I plugged the fence back up and got the whisper of a heartbeat of energy in the wire. There’s nothing to be done but walk the fence and hope the mosquitoes and ticks do not devour me before I can find the problem. Quickly, it becomes clear there’s more than one issue with the fence, and it’s only been a week or so since I cleaned it out. But that was seven inches of rain ago, and the jungle has returned. There’s a small limb pinning the wire, a broken insulator that was hit, and a few more small branches are removed, along with any vines that are creeping too close. The wind caused one section of the hot wire to get stuck on the fence, but all in all, there’s nothing horrible or time consuming. The mosquitoes, however, are truly terrible.

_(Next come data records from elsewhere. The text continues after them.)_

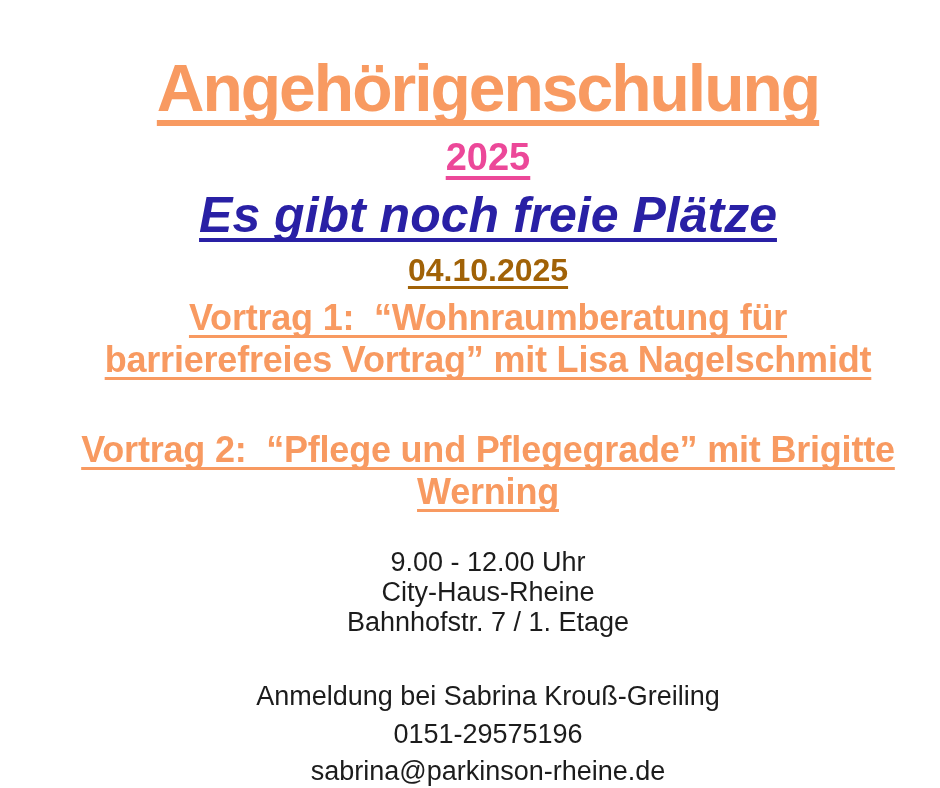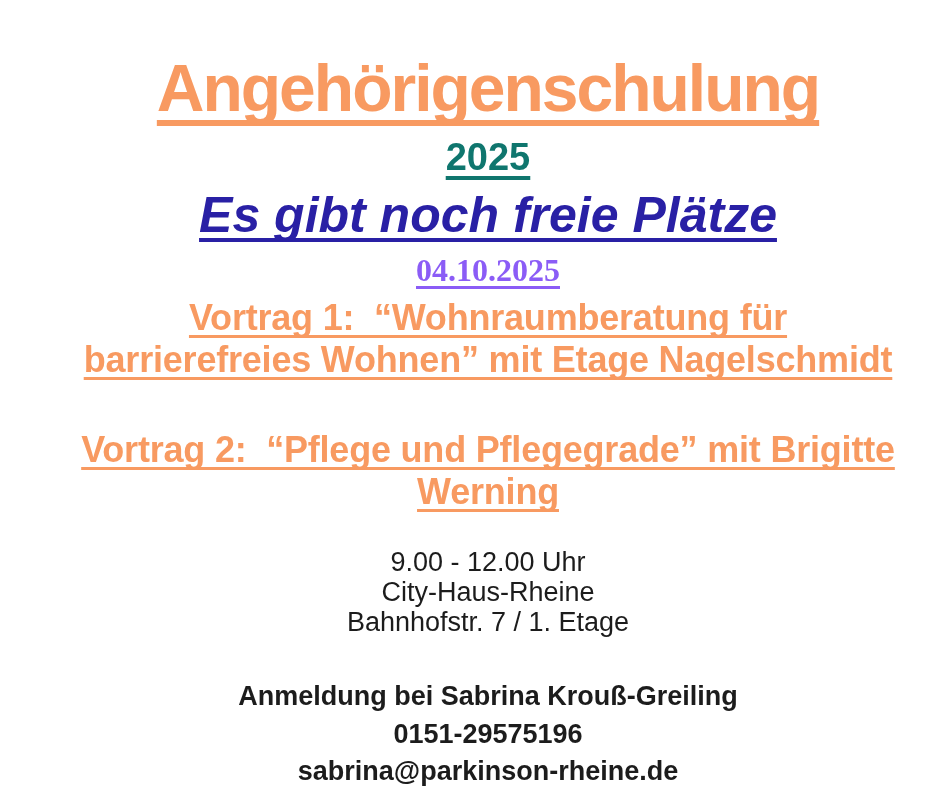--- a/index.html
+++ b/index.html
@@ -37,45 +37,44 @@
     color: #F89A61;
     text-decoration-thickness: 6px;
     text-underline-offset: 9px;
   }
   
   .year {
     top: 133px;
     font-size: 38px;
     line-height: 48px;
     font-weight: 700;
-    color: #0f766e;
+    color: #ec4899;
     text-decoration-thickness: 4px;
     text-underline-offset: 6px;
   }
   
   .subtitle {
     top: 191px;
     font-size: 50px;
     line-height: 48px;
     font-weight: 700;
     font-style: italic;
     color: #2920A5;
     text-decoration-thickness: 4px;
     text-underline-offset: 6px;
   }
   
   .date {
     top: 249px;
     font-size: 32px;
     line-height: 42px;
     font-weight: 700;
-    color: #8b5cf6;
+    color: #a16207;
     text-decoration-thickness: 3px;
     text-underline-offset: 5px;
-    font-family: Liberation Serif, serif;
   }
   
   .talk {
     position: absolute;
     left: 36px;
     width: 904px;
     text-align: center;
   }
   .talk-1 { top: 297px; }
   .talk-2 { top: 429px; }
@@ -106,40 +105,40 @@
     color: #1C1C1C;
     white-space: pre;
   }
   
   .registration { top: 680px; }
   .phone        { top: 718px; }
   .email        { top: 755px; }
   .contact-line {
     font-size: 27px;
     line-height: 32px;
-    font-weight: 700;
+    font-weight: 400;
     color: #1C1C1C;
   }
 </style>
 </head>
 <body>
 
 <div class="poster">
 
   <h1 class="line u title">Angehörigenschulung</h1>
 
   <div class="line u year">2025</div>
 
   <div class="line u subtitle">Es gibt noch freie Plätze</div>
 
   <div class="line u date">04.10.2025</div>
 
   <div class="talk talk-1">
     <div class="talk-line">Vortrag 1:  “Wohnraumberatung für</div>
-    <div class="talk-line">barrierefreies Wohnen” mit Etage Nagelschmidt</div>
+    <div class="talk-line">barrierefreies Vortrag” mit Lisa Nagelschmidt</div>
   </div>
 
   <div class="talk talk-2">
     <div class="talk-line">Vortrag 2:  “Pflege und Pflegegrade” mit Brigitte</div>
     <div class="talk-line">Werning</div>
   </div>
 
   <div class="info">
     <div class="info-line">9.00 - 12.00 Uhr</div>
     <div class="info-line">City-Haus-Rheine</div>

Ticks were not always a problem here at Hickory Head. I would pick one or two up a year, the dogs might get one on occasion, but two years ago, all hell broke loose and now I cannot go into the woods and not get a couple, if not three. My neighbor and I noticed them about the same time, so it’s not just me, and not just my neck of the woods. I can give the dogs medication to kill the ticks that attack them, but that doesn’t keep the ticks from hitching a ride into the house.

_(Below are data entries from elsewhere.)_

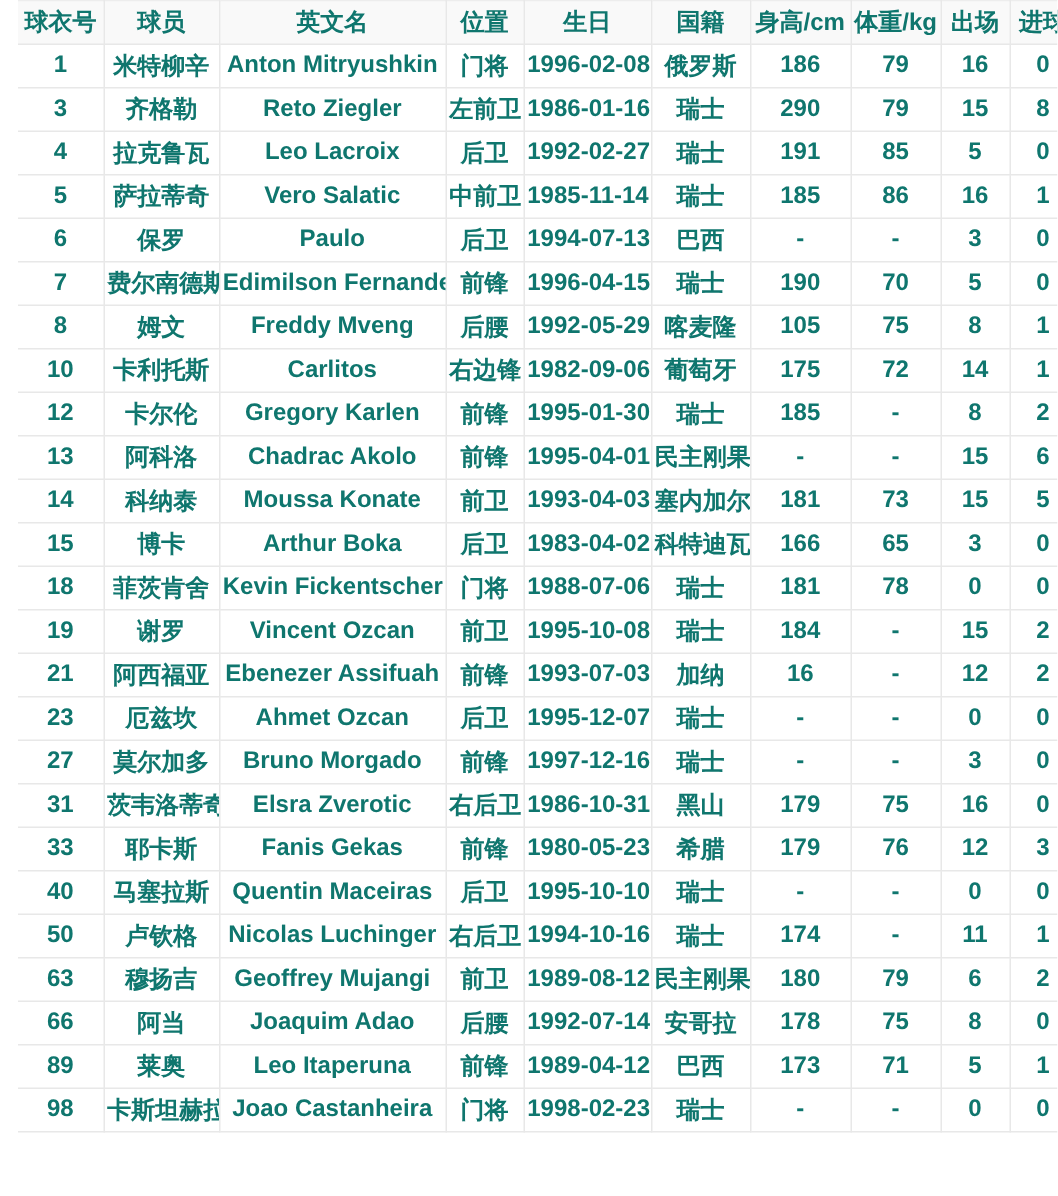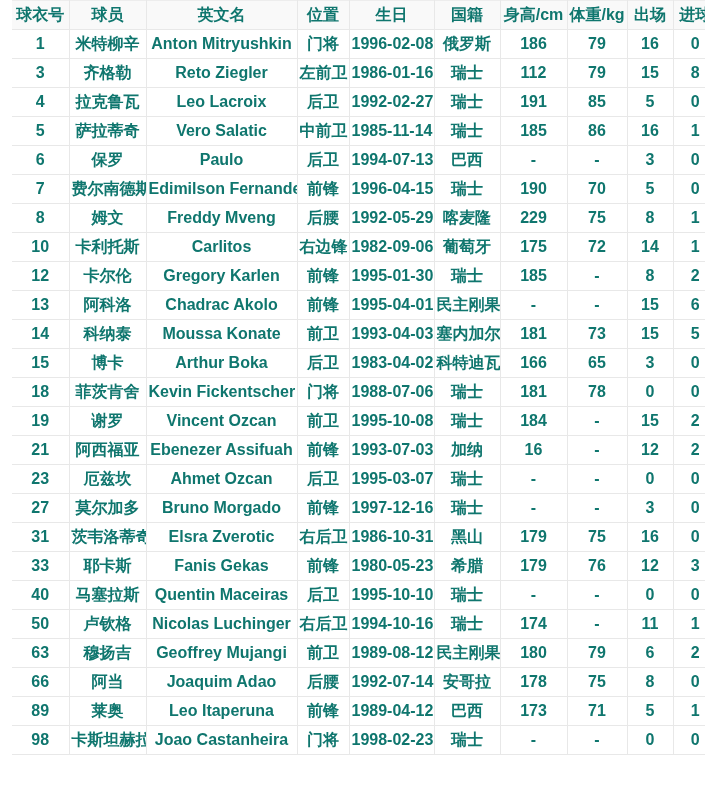--- a/index.html
+++ b/index.html
@@ -90,21 +90,21 @@
           <td>16</td>
           <td>0</td>
         </tr>
         <tr>
           <td>3</td>
           <td>齐格勒</td>
           <td>Reto Ziegler</td>
           <td>左前卫</td>
           <td>1986-01-16</td>
           <td>瑞士</td>
-          <td>112</td>
+          <td>290</td>
           <td>79</td>
           <td>15</td>
           <td>8</td>
         </tr>
         <tr>
           <td>4</td>
           <td>拉克鲁瓦</td>
           <td>Leo Lacroix</td>
           <td>后卫</td>
           <td>1992-02-27</td>
@@ -150,21 +150,21 @@
           <td>5</td>
           <td>0</td>
         </tr>
         <tr>
           <td>8</td>
           <td>姆文</td>
           <td>Freddy Mveng</td>
           <td>后腰</td>
           <td>1992-05-29</td>
           <td>喀麦隆</td>
-          <td>229</td>
+          <td>105</td>
           <td>75</td>
           <td>8</td>
           <td>1</td>
         </tr>
         <tr>
           <td>10</td>
           <td>卡利托斯</td>
           <td>Carlitos</td>
           <td>右边锋</td>
           <td>1982-09-06</td>
@@ -256,21 +256,21 @@
           <td>16</td>
           <td>-</td>
           <td>12</td>
           <td>2</td>
         </tr>
         <tr>
           <td>23</td>
           <td>厄兹坎</td>
           <td>Ahmet Ozcan</td>
           <td>后卫</td>
-          <td>1995-03-07</td>
+          <td>1995-12-07</td>
           <td>瑞士</td>
           <td>-</td>
           <td>-</td>
           <td>0</td>
           <td>0</td>
         </tr>
         <tr>
           <td>27</td>
           <td>莫尔加多</td>
           <td>Bruno Morgado</td>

Walking the fence line, and cleaning it out means I am now lunch, no matter how much repellent I spray on my clothes and body. The vegetation near the line is covered with rainwater from yesterday and the ground is soaked. I’m drenched within minutes.

But this is old work, something I’ve done since fencing this area in, and putting a charger on it. I know how to do it, know how to get it done, and it must be. There’s no other way, and there’s no one else, so into the breech. About three quarters of the way through, in the area that’s not as wooly, I pick a small branch off the wire, that’s grounded it, and I know the limb grounded the wire because when I removed it, I was touching the wire, and had my other hand on the fence.

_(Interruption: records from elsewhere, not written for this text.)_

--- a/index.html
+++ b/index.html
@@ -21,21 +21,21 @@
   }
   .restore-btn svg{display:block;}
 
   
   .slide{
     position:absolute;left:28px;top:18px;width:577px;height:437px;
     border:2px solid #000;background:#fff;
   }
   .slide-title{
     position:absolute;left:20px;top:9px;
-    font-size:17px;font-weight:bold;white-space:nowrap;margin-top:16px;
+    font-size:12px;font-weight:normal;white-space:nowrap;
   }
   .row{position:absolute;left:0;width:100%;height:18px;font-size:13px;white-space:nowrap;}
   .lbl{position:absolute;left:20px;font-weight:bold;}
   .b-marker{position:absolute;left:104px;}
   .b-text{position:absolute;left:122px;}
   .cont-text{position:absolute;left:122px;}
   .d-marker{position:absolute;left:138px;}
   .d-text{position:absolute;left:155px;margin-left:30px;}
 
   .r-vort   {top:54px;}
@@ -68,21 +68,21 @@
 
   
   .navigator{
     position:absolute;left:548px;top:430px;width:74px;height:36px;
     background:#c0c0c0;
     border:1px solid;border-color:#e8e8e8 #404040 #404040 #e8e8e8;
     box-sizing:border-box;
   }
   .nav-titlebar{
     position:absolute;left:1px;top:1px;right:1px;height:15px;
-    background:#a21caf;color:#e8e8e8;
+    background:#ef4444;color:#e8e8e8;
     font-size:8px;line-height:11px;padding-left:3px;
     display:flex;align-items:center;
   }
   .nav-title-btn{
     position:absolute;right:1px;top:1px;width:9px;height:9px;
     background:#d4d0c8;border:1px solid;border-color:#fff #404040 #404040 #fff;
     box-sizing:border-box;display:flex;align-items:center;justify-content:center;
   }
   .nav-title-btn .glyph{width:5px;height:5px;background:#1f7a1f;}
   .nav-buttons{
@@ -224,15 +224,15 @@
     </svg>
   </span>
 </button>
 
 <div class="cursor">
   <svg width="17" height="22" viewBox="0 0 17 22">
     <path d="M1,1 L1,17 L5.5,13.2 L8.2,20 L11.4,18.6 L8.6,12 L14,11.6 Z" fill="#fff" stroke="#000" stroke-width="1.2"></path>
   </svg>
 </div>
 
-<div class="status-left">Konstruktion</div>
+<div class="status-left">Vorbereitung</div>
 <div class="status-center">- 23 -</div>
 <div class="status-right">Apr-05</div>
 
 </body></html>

Now I am perfectly aware the fence is live again. The shock tears through my body like a physical blow, and this is the result I want when a dog touches the fence, and why no dog has gotten out in over three years.

Wow. That will wake you up in the morning, says I.

My left arm feels woozy, but there’s not much more to go. My shoes are soaked, as is the pair from yesterday. I am running out of work footwear. The pond is up higher than it’s been in a while, and it’s a good thing; too much water is a lot better than not enough.

But the fence is up and running, a hot shower and clean clothes are in order, and the dogs are safe again.